▶ **What you are asked to do**
Both the line below containing "[586,61,868,75] // <img" and the line containing "[586,717,876,731] // <img", along with every line between them, should be repeated exactly; no other line belongs in the answer.

▶ **Dataset entries**

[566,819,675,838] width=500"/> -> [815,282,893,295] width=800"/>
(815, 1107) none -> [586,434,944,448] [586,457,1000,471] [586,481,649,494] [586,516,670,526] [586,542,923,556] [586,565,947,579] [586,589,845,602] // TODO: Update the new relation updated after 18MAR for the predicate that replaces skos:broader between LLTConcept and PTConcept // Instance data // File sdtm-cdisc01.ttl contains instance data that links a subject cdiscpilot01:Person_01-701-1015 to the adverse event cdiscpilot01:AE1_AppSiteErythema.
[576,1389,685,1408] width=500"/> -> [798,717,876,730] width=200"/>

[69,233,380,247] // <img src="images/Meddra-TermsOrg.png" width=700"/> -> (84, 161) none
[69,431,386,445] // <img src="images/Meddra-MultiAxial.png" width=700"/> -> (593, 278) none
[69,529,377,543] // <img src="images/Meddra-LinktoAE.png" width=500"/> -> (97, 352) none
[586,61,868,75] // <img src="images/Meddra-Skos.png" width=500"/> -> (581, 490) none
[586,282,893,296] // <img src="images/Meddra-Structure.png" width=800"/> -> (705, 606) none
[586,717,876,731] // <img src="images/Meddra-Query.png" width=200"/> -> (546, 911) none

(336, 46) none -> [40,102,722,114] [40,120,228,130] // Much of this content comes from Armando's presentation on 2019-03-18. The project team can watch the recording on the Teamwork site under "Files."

* * *

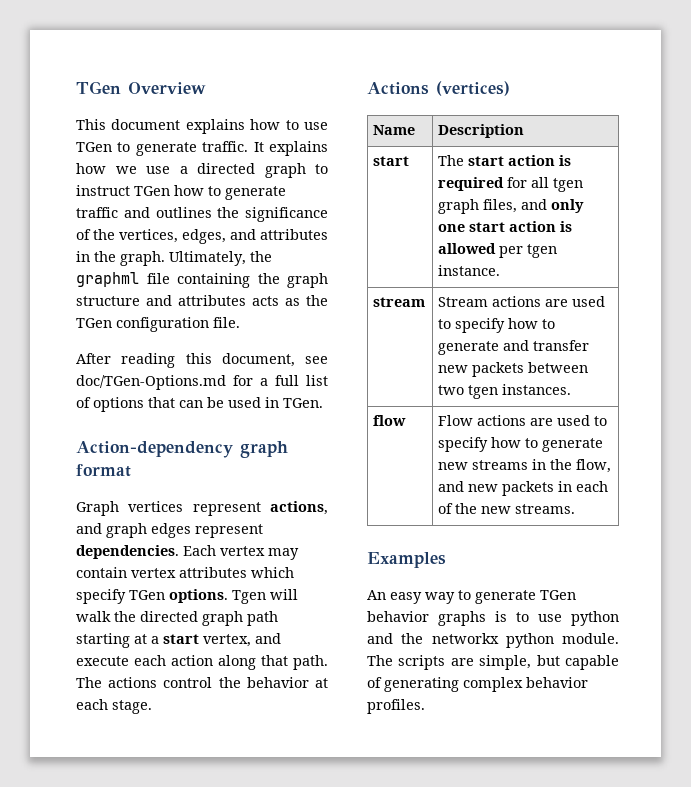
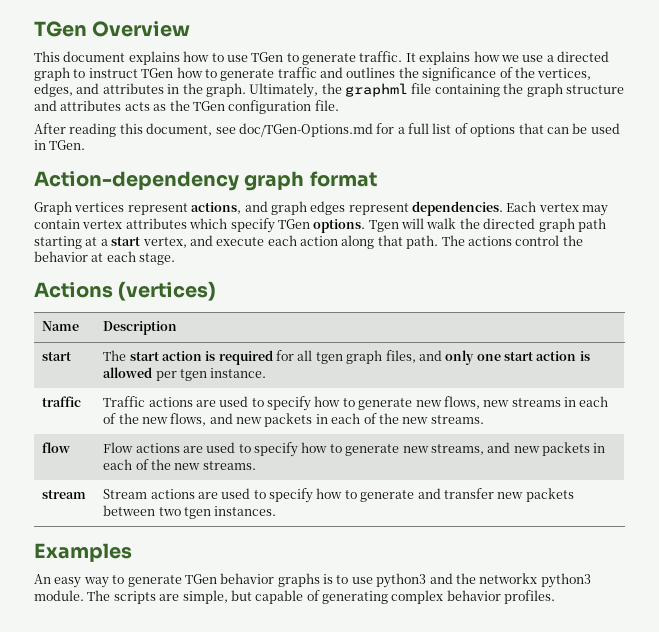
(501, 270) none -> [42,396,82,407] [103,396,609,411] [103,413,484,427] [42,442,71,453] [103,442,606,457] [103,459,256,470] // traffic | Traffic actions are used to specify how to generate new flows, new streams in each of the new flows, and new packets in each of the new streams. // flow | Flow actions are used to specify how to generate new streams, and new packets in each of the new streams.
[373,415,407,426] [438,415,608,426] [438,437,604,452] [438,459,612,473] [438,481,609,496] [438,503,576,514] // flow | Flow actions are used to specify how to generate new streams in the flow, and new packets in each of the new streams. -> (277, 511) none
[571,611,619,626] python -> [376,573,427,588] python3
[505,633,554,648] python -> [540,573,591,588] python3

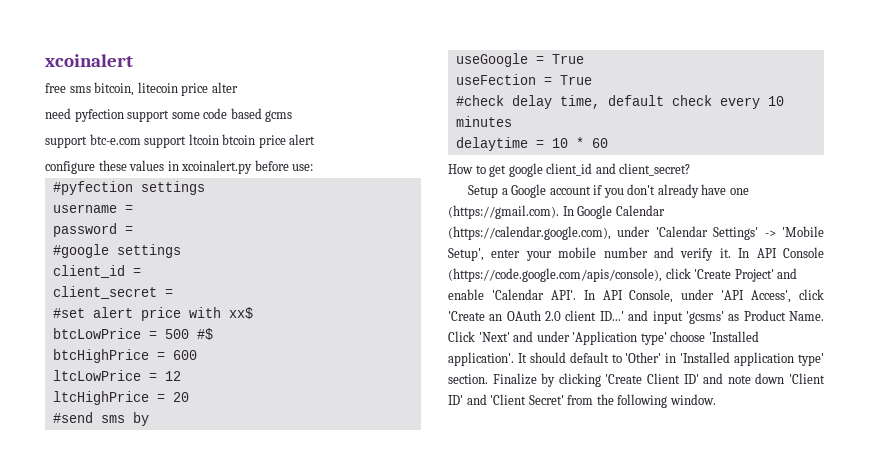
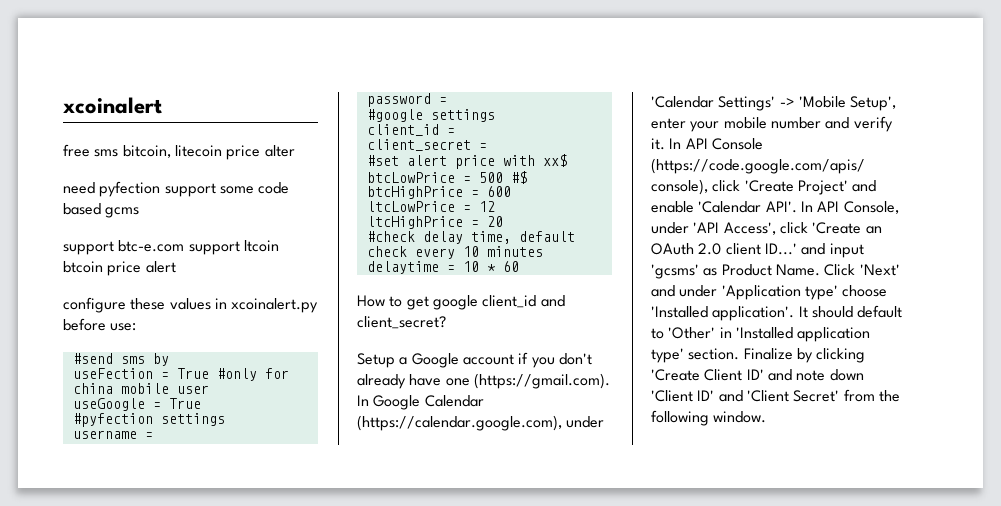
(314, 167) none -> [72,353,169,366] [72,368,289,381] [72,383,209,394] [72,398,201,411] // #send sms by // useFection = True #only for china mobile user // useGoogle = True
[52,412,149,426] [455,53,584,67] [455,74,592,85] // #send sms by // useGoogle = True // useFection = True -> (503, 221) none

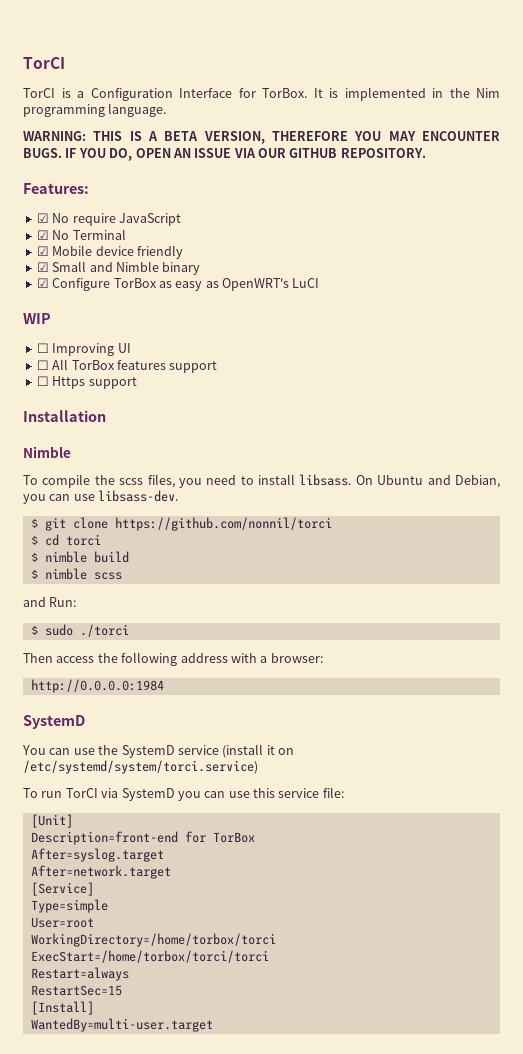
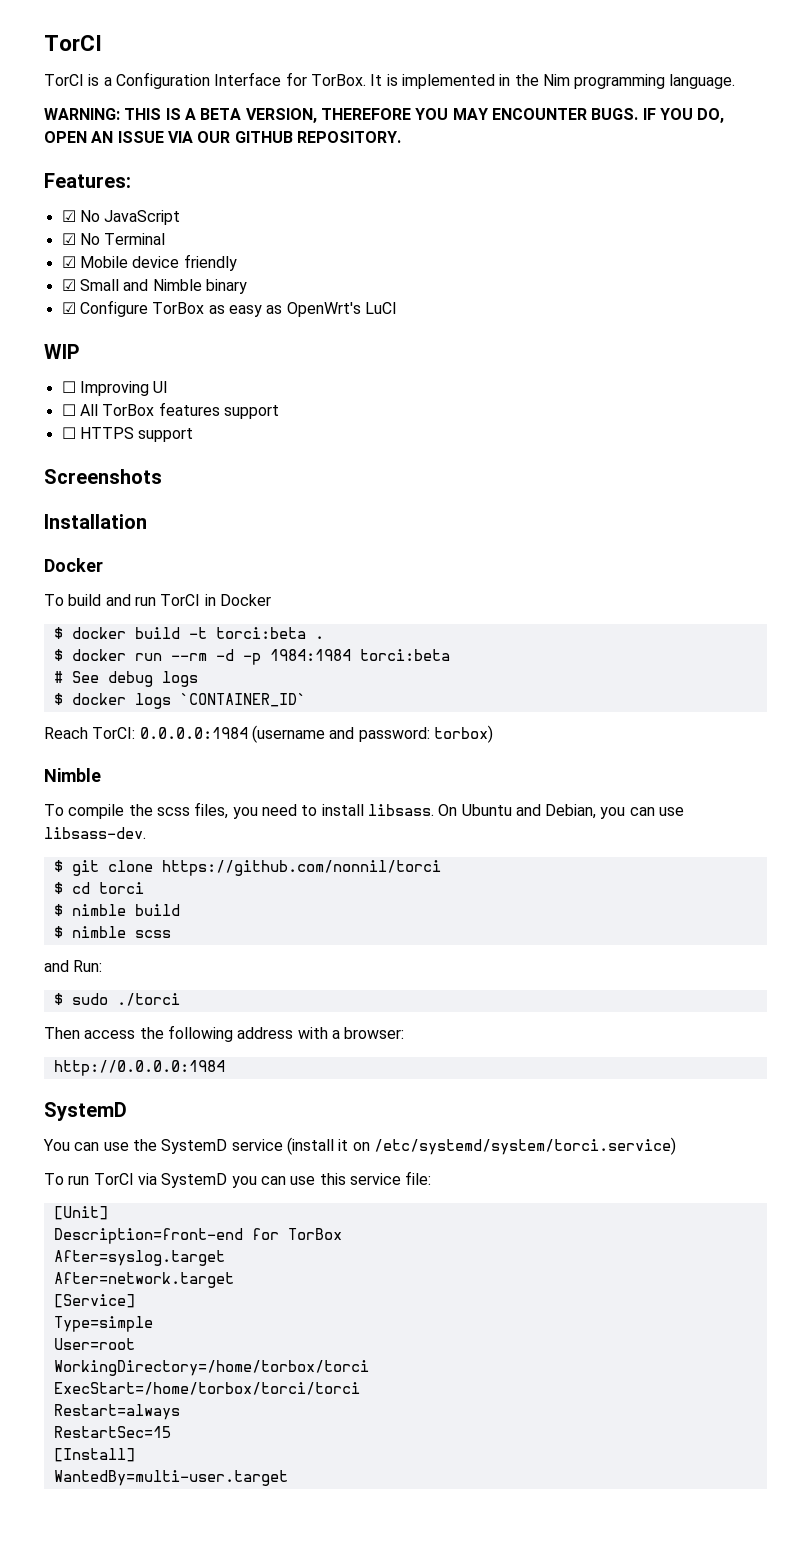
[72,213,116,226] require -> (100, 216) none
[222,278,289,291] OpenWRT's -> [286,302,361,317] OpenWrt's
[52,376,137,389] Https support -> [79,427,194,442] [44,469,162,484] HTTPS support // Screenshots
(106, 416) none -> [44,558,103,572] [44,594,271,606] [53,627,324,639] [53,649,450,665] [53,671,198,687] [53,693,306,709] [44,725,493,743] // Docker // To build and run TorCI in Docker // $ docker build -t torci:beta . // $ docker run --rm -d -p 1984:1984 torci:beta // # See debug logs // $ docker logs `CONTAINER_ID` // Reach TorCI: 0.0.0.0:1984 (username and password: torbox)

▶ **Answer**
[586,61,868,75] // <img src="images/Meddra-Skos.png" width=500"/> -> (581, 490) none
[586,282,893,296] // <img src="images/Meddra-Structure.png" width=800"/> -> (705, 606) none
[586,717,876,731] // <img src="images/Meddra-Query.png" width=200"/> -> (546, 911) none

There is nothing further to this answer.